Zum Gefechtsgewicht liegen unterschiedliche Angaben vor. Bundeswehr.de nennt 8,8 bis 9,5 Tonnen je nach Ausführung, eine andere Quelle nennt 6,7 Tonnen Leergewicht und 8,8 Tonnen zulässiges Gesamtgewicht. Eine einheitliche, geprüfte Zahl gibt es damit nicht, vermutlich weil die Quellen unterschiedliche Beladungszustände meinen.
Wie schnell fährt ein Eagle IV?
Der Eagle IV erreicht laut Datenblatt eine Höchstgeschwindigkeit von 100 Kilometern pro Stunde. Angetrieben wird er von einem Cummins ISBe, einem Sechszylinder-Turbodiesel mit 250 PS beziehungsweise 184 Kilowatt. Die Reichweite liegt bei 700 Kilometern.
Wie viele Eagle IV wurden gebaut?
Die Bundeswehr beschaffte 495 Fahrzeuge der reinen Eagle-IV-Variante, ohne den Nachfolger Eagle V mitzuzählen. Eine Quelle nennt November 2008 als Zeitpunkt der Vertragsunterzeichnung über zunächst 198 Fahrzeuge, ein gesichertes Datum für das Ende der Fertigung nennt keine Quelle.
Kann man einen Eagle IV selbst fahren?
Nein. Der Eagle IV ist ein aktives Bundeswehr-Fahrzeug und steht in Deutschland nicht für kommerzielle Fahrangebote zur Verfügung. Das Angebot fahrbarer Fahrzeuge umfasst hier überwiegend historische Kettenfahrzeuge, ein technisch vergleichbares radbasiertes Modell führt die Datenbank derzeit nicht.
Welche Besatzung hat ein Eagle IV?
Zur Besatzungsstärke liegt keine gesicherte Angabe vor. Eine Quelle nennt vier Personen, eine andere spricht variantenabhängig von zwei bis sechs Insassen. Da sich beide Angaben nicht gegenprüfen lassen, führt das Datenblatt hier keinen festen Wert.
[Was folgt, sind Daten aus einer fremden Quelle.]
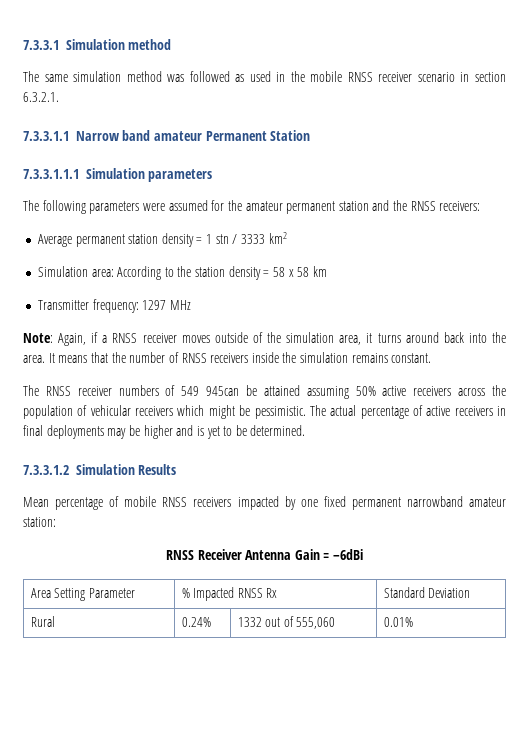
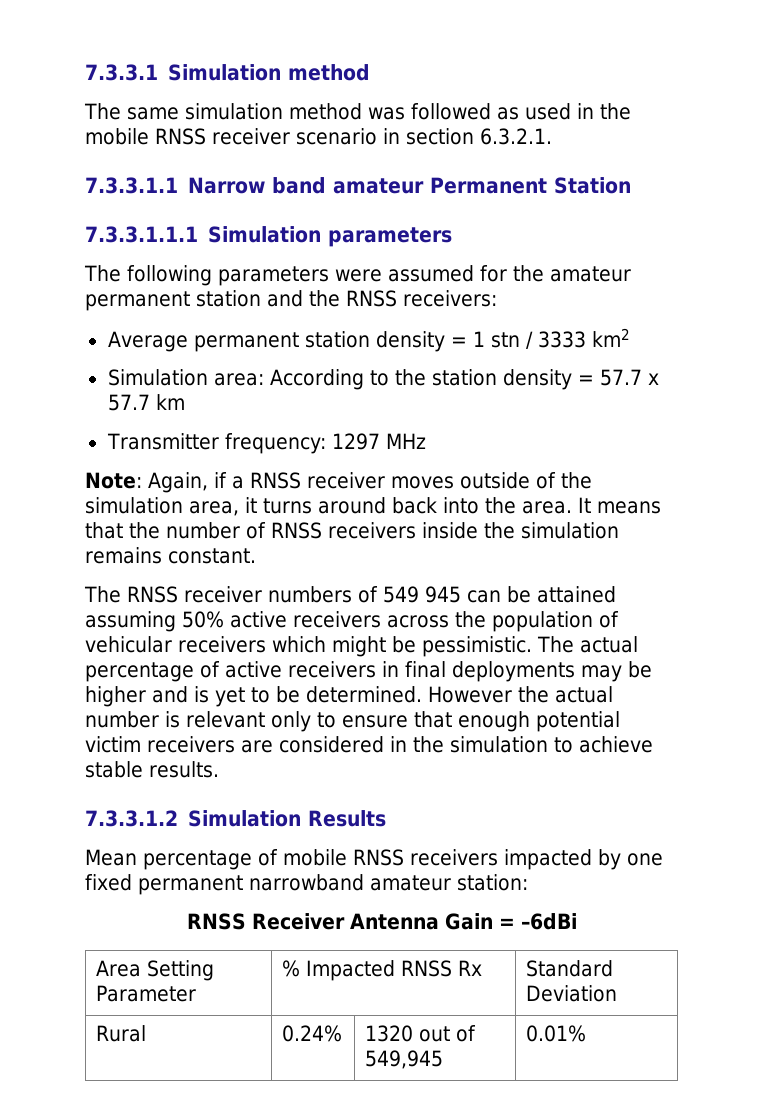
- Simulation area: According to the station density = 58 x 58 km
+ Simulation area: According to the station density = 57.7 x 57.7 km
- The RNSS receiver numbers of 549 945can be attained assuming 50% active receivers across the population of vehicular receivers which might be pessimistic.
+ The RNSS receiver numbers of 549 945 can be attained assuming 50% active receivers across the population of vehicular receivers which might be pessimistic.
+ However the actual number is relevant only to ensure that enough potential victim receivers are considered in the simulation to achieve stable results.
- Rural | 0.24% | 1332 out of 555,060 | 0.01%
+ Rural | 0.24% | 1320 out of 549,945 | 0.01%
Ist der Eagle IV bewaffnet?
Bei einigen Varianten ergänzt laut einer Quelle die fernbedienbare Leichte Waffenstation FLW 100 den Aufbau, mit Kaliber 5,56 oder 7,62 Millimeter, etwa MG3 oder MG5. Eine gesicherte Angabe zur Verbreitung dieser Ausstattung innerhalb der 495 beschafften Fahrzeuge liegt nicht vor.
Was unterscheidet den Eagle IV vom Eagle I bis III?
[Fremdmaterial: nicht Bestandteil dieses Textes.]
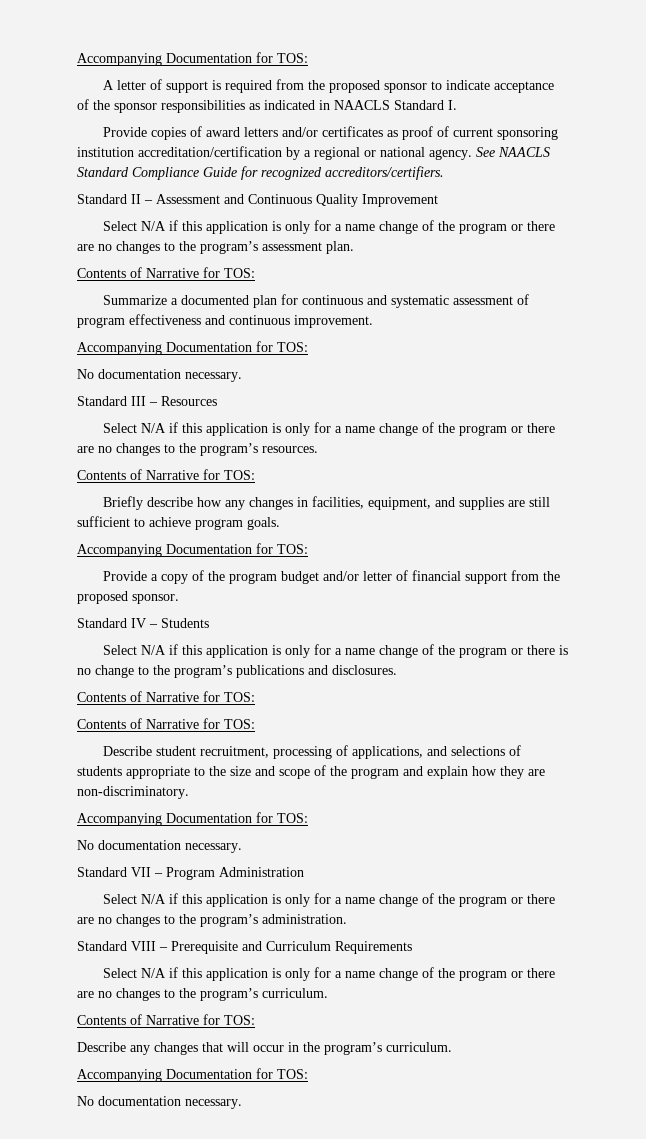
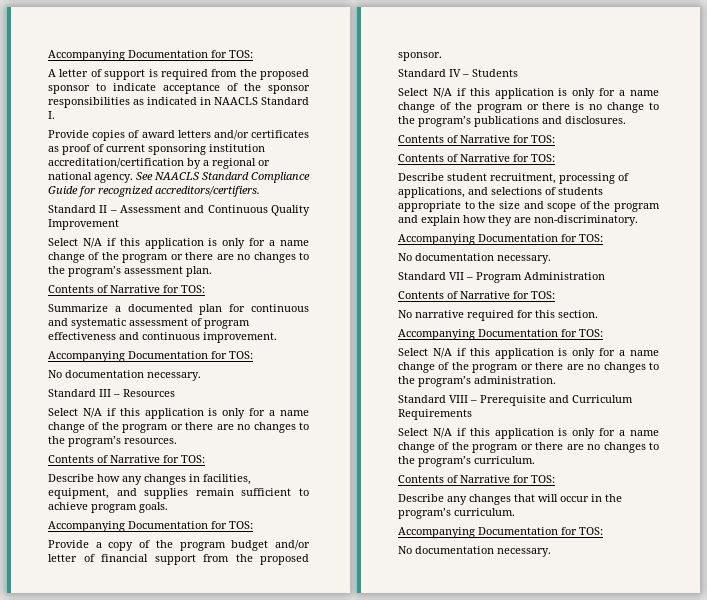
- Briefly describe how any changes in facilities, equipment, and supplies are still sufficient to achieve program goals.
+ Describe how any changes in facilities, equipment, and supplies remain sufficient to achieve program goals.
  Standard VII – Program Administration
+ Contents of Narrative for TOS:
+ No narrative required for this section.
+ Accompanying Documentation for TOS:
Die früheren Baumuster Eagle I bis III basieren auf dem Fahrgestell des amerikanischen HMMWV. Der Eagle IV nutzt dagegen das Fahrgestell des Schweizer Lkw Duro, technisch ein anderes Fahrzeug. Quellen vermischen beide Baureihen gelegentlich, obwohl es sich um unterschiedliche Konstruktionen handelt.